そう言って手に持っていたクッキー(さっき僕が投げつけた二枚のうちの残り一枚)を口にいれた。かなりの力を込めて投げつけたのに、一瞬で寝っ転がった体勢から起き上がってキャッチするとかこいつは一体何だ。怪物か。


「あとこのクッキーは紅茶とセットで売り出せば贈り物としても使われるでしょう。アールグレイのような柑橘系の匂いのする紅茶より、セイロンをお勧めします。このクッキーはいい品です」


長い感想を終えた後輩は、そう思いませんかヒスベルク先輩?とエドワードに声を掛ける。

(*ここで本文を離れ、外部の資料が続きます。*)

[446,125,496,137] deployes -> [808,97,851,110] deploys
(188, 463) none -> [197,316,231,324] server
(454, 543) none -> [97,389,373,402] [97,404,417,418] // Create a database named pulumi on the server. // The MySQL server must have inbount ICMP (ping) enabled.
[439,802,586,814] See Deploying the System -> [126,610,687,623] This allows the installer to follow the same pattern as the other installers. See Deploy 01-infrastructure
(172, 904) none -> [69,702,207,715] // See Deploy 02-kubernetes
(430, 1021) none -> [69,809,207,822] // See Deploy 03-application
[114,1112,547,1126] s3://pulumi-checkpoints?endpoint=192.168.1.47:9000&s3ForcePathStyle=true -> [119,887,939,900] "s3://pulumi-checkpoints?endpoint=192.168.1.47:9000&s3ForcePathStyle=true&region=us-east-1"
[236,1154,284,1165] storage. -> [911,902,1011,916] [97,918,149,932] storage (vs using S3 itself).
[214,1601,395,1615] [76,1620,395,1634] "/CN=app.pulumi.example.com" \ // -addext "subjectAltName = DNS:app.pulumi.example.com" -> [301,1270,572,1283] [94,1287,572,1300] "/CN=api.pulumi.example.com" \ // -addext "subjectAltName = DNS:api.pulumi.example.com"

「そうだな…女性には人気だと思うが男は分かれそうだな。俺は好きだ。確かに紅茶とセットで売り出せば金になる」


素直な感想を述べた二人に礼を言いながら、ウェールズは全てをメモに書き留めて行く。

これでまた僕の菓子屋は儲かる。万歳。全て書き終えた後、リコリスに紅茶のお代わりを聞けば、


「欲しいです」


と言われたので二杯目を注いでやる。


笑顔でアフタヌーンティーの時間を楽しむリコリスの目の前でウェールズが歴史書を広げ、自分の時間に入ろうとしたーーが、それはノックの音で遮られた。

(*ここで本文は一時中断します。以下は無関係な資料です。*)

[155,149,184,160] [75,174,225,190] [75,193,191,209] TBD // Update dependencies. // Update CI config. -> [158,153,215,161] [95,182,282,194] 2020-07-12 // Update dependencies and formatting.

エドワードが返事をすれば、女王お付きの家女中(ハウスキーパー)が現れる。


「『紅き番犬』、陛下がお呼びです」


『紅き番犬』ーーそれは、臙脂色の燕尾服の三人を示す呼び名。


その言葉にウェールズは歴史書を閉じ、エドワードはペンを置いて立ち上がり、リコリスは紅茶で口の中の菓子を胃に流し込むと髪を素早く纏めた。そして三人はレイピアとダガー、拳銃をいつものように身につける。ウェールズだけはレイピアを二本、身につけた。


「さあ行くか。ーー我らが女王のお呼びだ」


エドワードの声に二人が頷いた。